March 07, 2019

Does the Clean Water Act Cover Discharges to or Through Groundwater, Part III?

Posted on March 7, 2019 by David Buente

In both 2016 and 2017, I blogged to discuss a key Clean Water Act (“CWA”) jurisdictional issue:  whether the indirect discharge of pollutants into groundwater which is hydrologically connected to a surface water of the United States is regulated under the CWA.  At the time, the district courts were split on this issue, and the only courts of appeals to rule on this point (a Fifth Circuit opinion from 2001 and a Seventh Circuit opinion from 1994) got the issue right by rejecting CWA or Oil Pollution Act jurisdiction over such discharges.  Since then, the landscape has shifted dramatically.  In 2018 alone, three circuit courts weighed in on this topic in five decisions.  And, as noted on this blog last month, the Supreme Court recently granted a petition for certiorari in one of these cases, meaning that years of confusion will finally be resolved, in some fashion, by 2020. 
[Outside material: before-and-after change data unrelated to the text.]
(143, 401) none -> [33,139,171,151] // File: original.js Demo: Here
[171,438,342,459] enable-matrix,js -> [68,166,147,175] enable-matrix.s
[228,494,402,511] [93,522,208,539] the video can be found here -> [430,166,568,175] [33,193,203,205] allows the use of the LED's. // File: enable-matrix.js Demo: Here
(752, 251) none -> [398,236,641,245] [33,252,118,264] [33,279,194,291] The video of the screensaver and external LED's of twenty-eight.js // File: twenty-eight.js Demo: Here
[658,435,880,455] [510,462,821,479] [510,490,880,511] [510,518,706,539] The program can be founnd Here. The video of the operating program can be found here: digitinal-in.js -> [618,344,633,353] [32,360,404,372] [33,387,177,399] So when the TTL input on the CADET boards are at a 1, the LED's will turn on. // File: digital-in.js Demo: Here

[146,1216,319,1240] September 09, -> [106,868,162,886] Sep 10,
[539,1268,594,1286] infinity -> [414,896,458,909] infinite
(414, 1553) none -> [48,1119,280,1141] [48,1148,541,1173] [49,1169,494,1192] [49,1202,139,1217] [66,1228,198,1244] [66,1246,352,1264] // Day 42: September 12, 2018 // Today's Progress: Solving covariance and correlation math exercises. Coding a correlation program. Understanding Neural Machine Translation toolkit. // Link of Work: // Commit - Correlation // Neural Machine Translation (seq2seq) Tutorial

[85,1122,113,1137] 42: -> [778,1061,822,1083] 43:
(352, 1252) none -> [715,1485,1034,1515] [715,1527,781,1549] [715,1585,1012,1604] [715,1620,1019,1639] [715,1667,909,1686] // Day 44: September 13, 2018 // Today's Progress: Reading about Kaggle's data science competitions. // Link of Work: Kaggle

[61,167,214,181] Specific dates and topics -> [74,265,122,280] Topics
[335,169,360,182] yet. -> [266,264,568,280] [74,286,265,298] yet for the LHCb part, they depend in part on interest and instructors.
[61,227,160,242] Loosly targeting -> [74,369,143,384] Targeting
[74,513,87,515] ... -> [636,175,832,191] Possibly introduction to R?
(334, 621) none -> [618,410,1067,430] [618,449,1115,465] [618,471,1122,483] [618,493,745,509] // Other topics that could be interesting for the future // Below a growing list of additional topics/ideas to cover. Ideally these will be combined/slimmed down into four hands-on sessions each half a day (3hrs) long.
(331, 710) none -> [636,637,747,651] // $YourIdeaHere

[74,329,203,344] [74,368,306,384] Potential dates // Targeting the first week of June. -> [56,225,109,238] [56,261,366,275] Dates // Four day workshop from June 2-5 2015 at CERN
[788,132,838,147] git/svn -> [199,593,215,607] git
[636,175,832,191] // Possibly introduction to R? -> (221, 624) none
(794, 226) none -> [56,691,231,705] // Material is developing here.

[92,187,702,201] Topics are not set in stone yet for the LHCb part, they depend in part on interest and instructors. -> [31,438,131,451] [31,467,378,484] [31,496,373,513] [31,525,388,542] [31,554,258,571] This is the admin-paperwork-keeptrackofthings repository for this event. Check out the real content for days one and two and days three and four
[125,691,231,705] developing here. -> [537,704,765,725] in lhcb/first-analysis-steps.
The first circuit court to issue an opinion in 2018 was the Ninth Circuit in February 2018, in Hawai’i Wildlife Fund v. County of Maui (the opinion was amended in March 2018).  That case addressed whether treated wastewater effluent which traveled from the County’s underground injection wells, through groundwater, into the nearby Pacific Ocean constituted discharges regulated under the CWA.  The Ninth Circuit held that the wastewater was a covered discharge since it came from a point source (the wells) and was “fairly traceable from the point source,” even if it did not make its way directly from the wells to the ocean. 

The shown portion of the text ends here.